My GitLab CI/CD pipeline, however, connects as a separate deploy user that does not have full sudo access. This creates a problem: how does the CI/CD pipeline restart the service after a new deployment?

The solution is to grant the deploy user permission to run only that one specific command. This is done via the sudoers file.

The ONLY safe way to edit the sudoers file is with visudo. It performs a syntax check on save to prevent you from breaking sudo.

$ sudo visudo -f /etc/sudoers.d/deploy-app

I added this single line to the bottom of the file. This allows the deploy user to restart the kinsly-api service without a password.

deploy ALL=(ALL) NOPASSWD: /usr/bin/systemctl restart kinsly-api.service

This is a secure and granular way to enable deployment automation without giving away root access. The CI/CD pipeline can now run sudo systemctl restart kinsly-api.service, and it's the only sudo command it's allowed to execute.

ℹ️ Make sure the directive @includedir /etc/sudoers.d is enabled in the main /etc/sudoers configuration file. If it's not there, you should add it using sudo visudo command (without -f argument).

Also, ensure correct file ownership & permissions:

$ sudo chown root:root /etc/sudoers.d/deploy-app
$ sudo chmod 0440 /etc/sudoers.d/deploy-app

Validate sudoers syntax, so you don't lock yourself out:

$ sudo visudo -c

🔄 Deployment via GitLab CI

Deployment is automated:

GitLab CI builds a Go binary.
It packages the binary + static HTML into a .tar.gz archive.
The archive is uploaded to the server and unpacks under new release folder /opt/kinsly/releases/<timestamp>.
A symlink current → <latest_release> is updated.
The service is restarted.
Old releases are pruned (keep the last 5 for rollback).
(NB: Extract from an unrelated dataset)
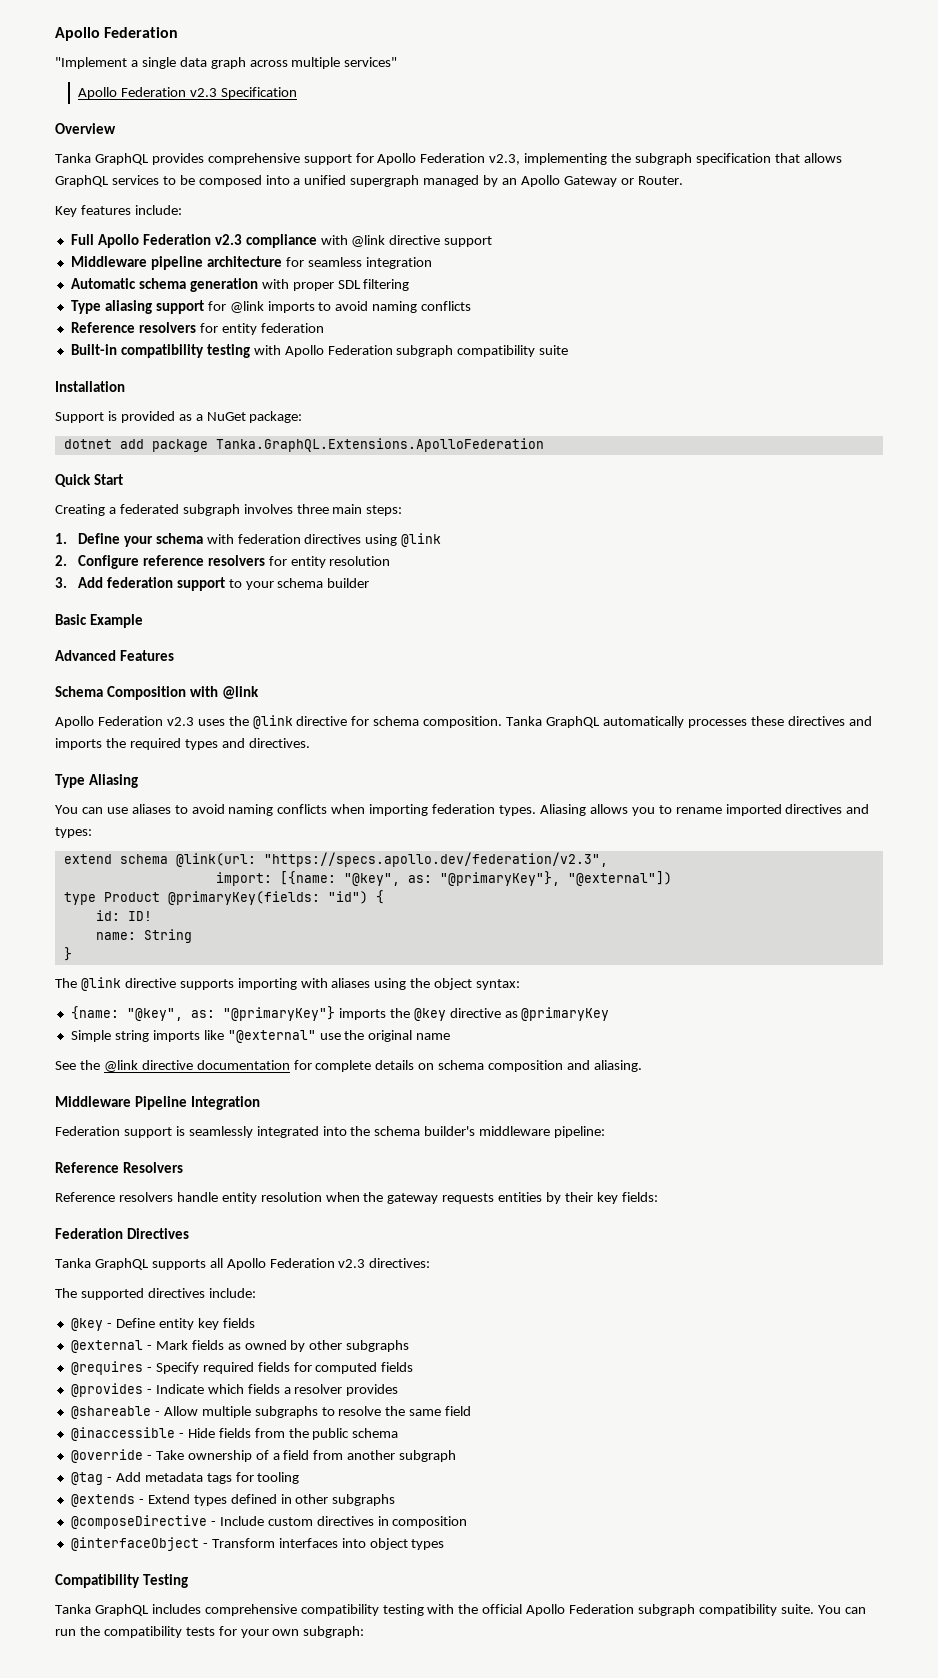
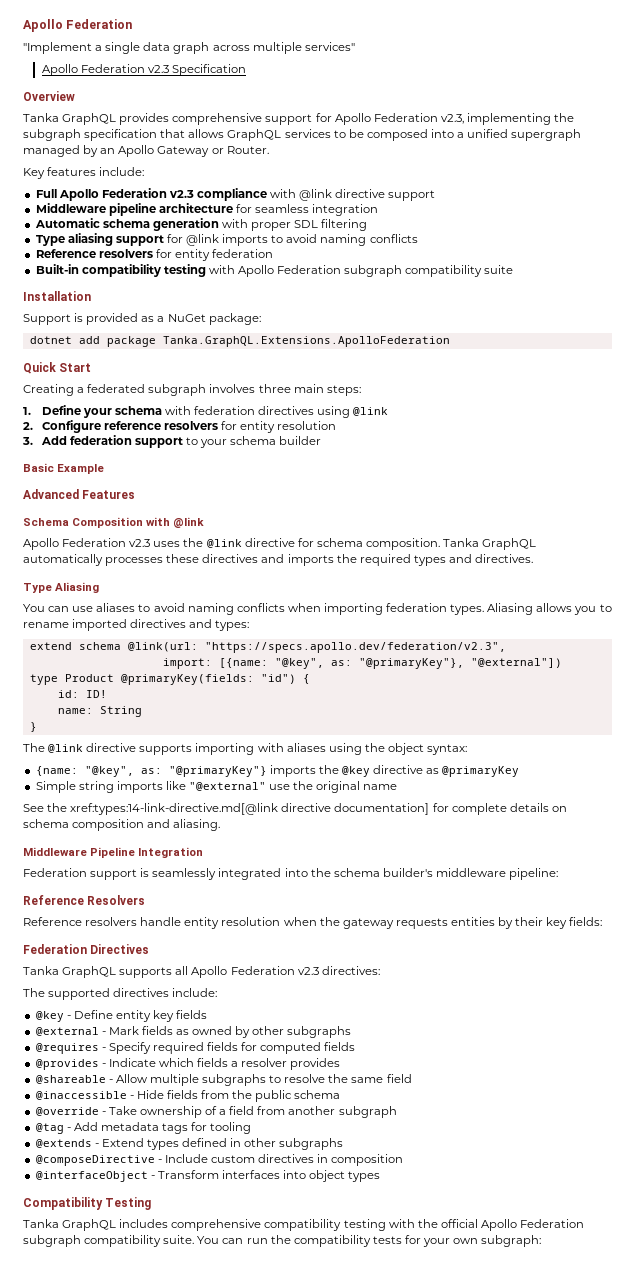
- See the @link directive documentation for complete details on schema composition and aliasing.
+ See the xref:types:14-link-directive.md[@link directive documentation] for complete details on schema composition and aliasing.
This is simple, reliable, and avoids the need for Docker at this stage.

🍪 Frontend Challenges: Analytics, Consent & Captcha

Even with a simple site, there are complexities. To use Google Analytics, I needed a cookie consent banner to comply with EU law. I chose axept.io, a free and Google-certified service.

I also added a free captcha (Altcha) to prevent bots from spamming my form with fake emails. Spam protection was essential. Without it, malicious bots could flood forms, causing emails to be marked as spam. While not perfect, it filters out the majority of malicious requests.

🛡️ Final Security Checks

Before going live, I checked open ports with nmap and online scanners to ensure only nginx was exposed. My Go app, database, and system processes remain inaccessible from outside.

$ nmap -sS -Pn -T5 -p- [target-ip]

✅ Conclusion

This setup may sound "basic" compared to a Kubernetes cluster on AWS, but for an early-stage project, it's exactly what I need:

Minimal cost
Maximum control
Easy portability
Strong enough security

As the project grows, I will likely containerize services and introduce Docker orchestration, but for now, this lean approach lets me move fast without unnecessary complexity.

It reminds me that sometimes the most elegant solution is the simplest one.